Grace to forgive

I never thought I would heal from losing our marriage, let alone be friends with my ex-husband. Those words in the same sentence are an oxymoron: "ex" and "friend."  

I also never thought I was the one in our marriage who needed to be forgiven—after all, I wasn't the "offender." What a crock of disillusion. 

We were two broken souls looking for the answer in each other—but the answer is never found in another person. Some would say it is in God alone—but it takes a human's willingness to look within themselves to see what needs to change and then take the brave step(s) to do the work. Man—I brought so much baggage into our marriage. Poor David didn't stand a chance.
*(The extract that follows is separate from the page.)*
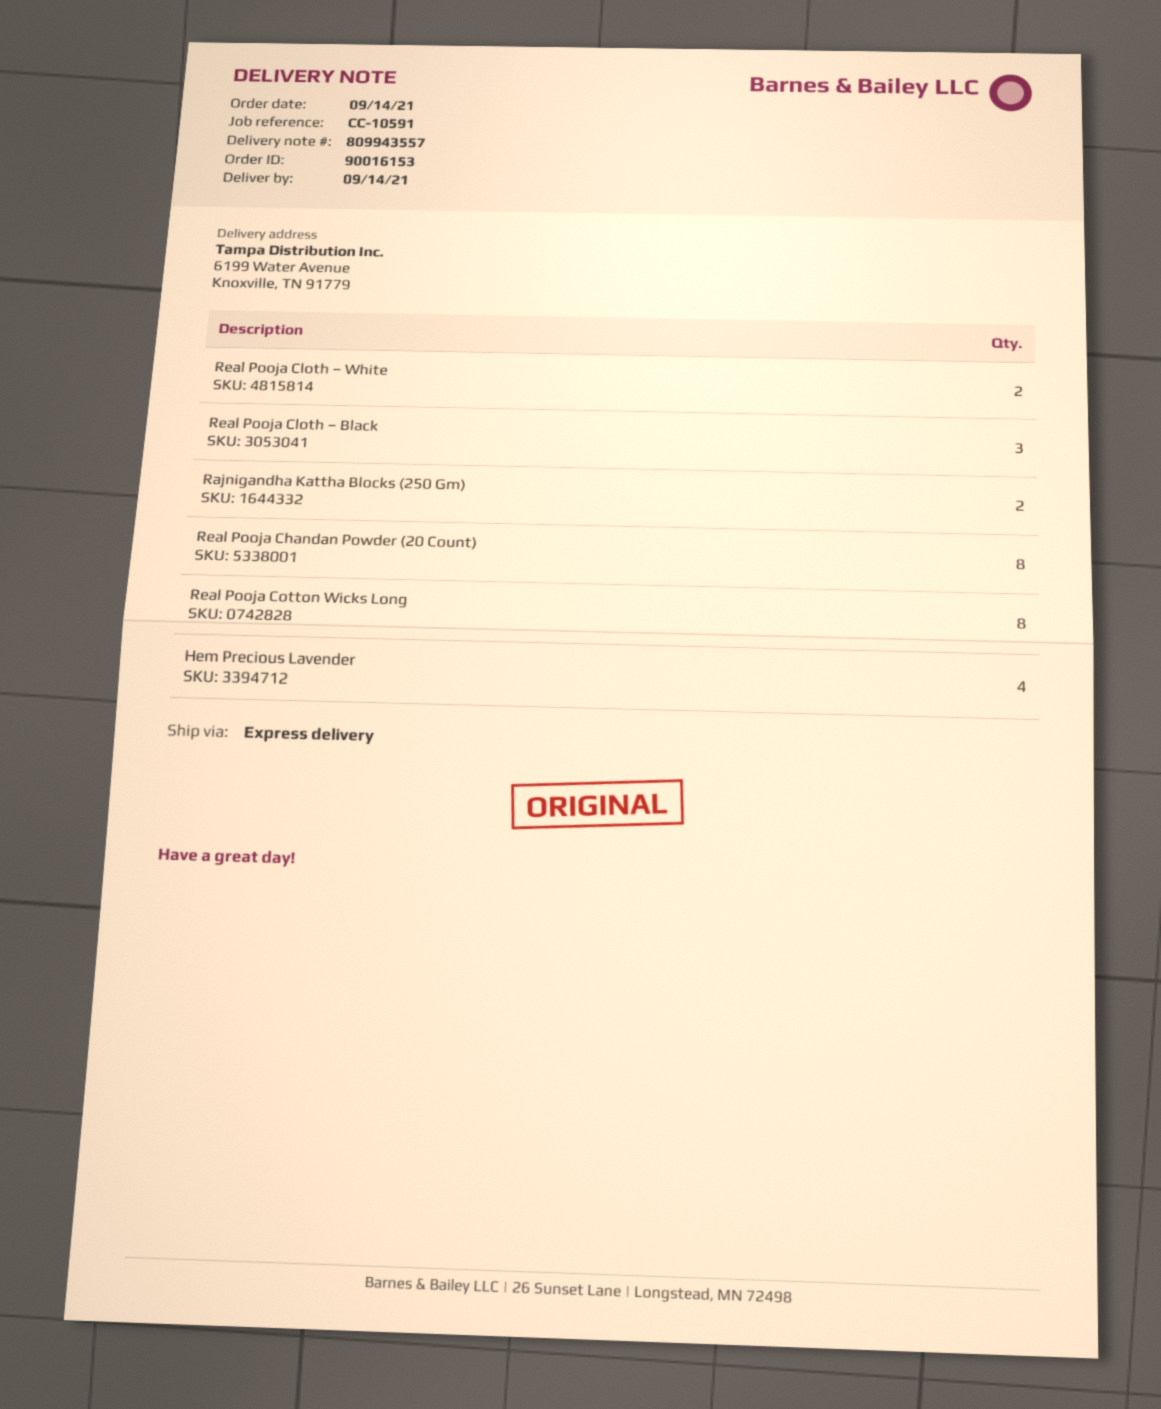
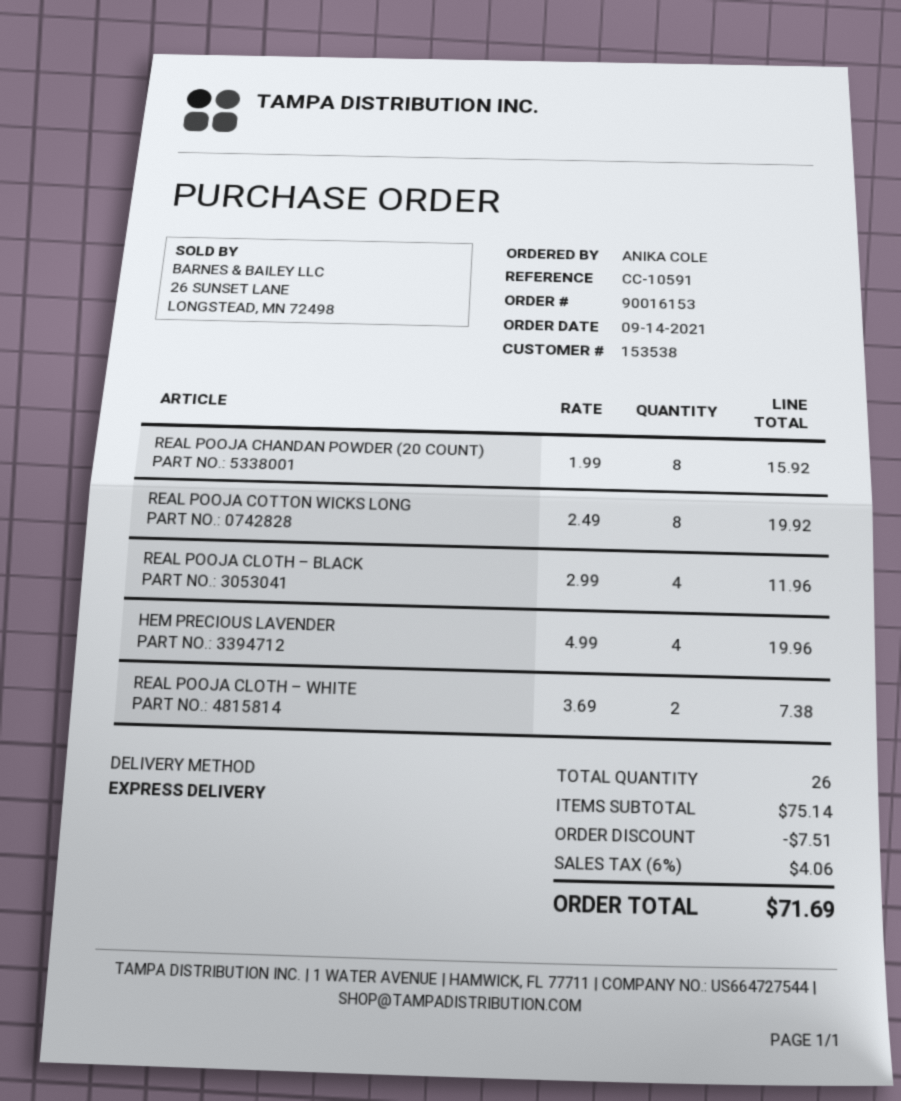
Real Pooja Cloth – Black: 3 -> 4
Rajnigandha Kattha Blocks (250 Gm): 2 -> none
I had jumped right from a highly toxic and abusive marriage into my relationship with him, and we married soon after that. I had expectations he probably could have never lived up to or met in this lifetime, not to mention my toxic upbringing and role model. There was so much toxicity in my own behavior during our decade + together. Lord have mercy.

I won't go into the baggage he brought into the marriage; I've done that too many times—-but let's say he had more than enough of his own, too. 

The happily ever after in our story never came. Or is it unfolding in forgiveness?

After years of distance and processing, David and I chose to forgive each other for

  • unmet expectations

  • disappointments

  • hurtful behavior towards one another

  • broken vows

  • broken families

  • lost relationships 

  • missed opportunities

  • financial ruins

  • unrealized dreams

  • love lost

  • divorce

I could list more because there were so many offenses on both our parts, but the bottom line is that we have let it all go. 

My process here is not to tell anyone else what they should or should not do. This is my journey, and this is what I’ve chosen. There are times and situations when restoration or friendship is just not possible. I’ve been there too. And while I believe forgiveness is always the answer (if for no one else but ourselves)— I would never suggest that all deaths should be resurrected.

Our divorce was never because we didn't love each other; it was because we were two very broken people who needed a lot of healing, and unfortunately, we got in each other's way. It was the hardest goodbye I’ve ever said.

David and I recently spent time together. It was the first time we had seen each other in almost a decade. The first time since our divorce. I won't say it was easy—it had its challenges. And, while we know that we are not each other's "person," we have learned to forgive, let go of the past, and love each other differently, this time through friendship. We just happen to have a helluva history!

The pictures of us below were taken twenty years apart.

There is healing in forgiveness, forgiveness for each other, and forgiveness for ourselves.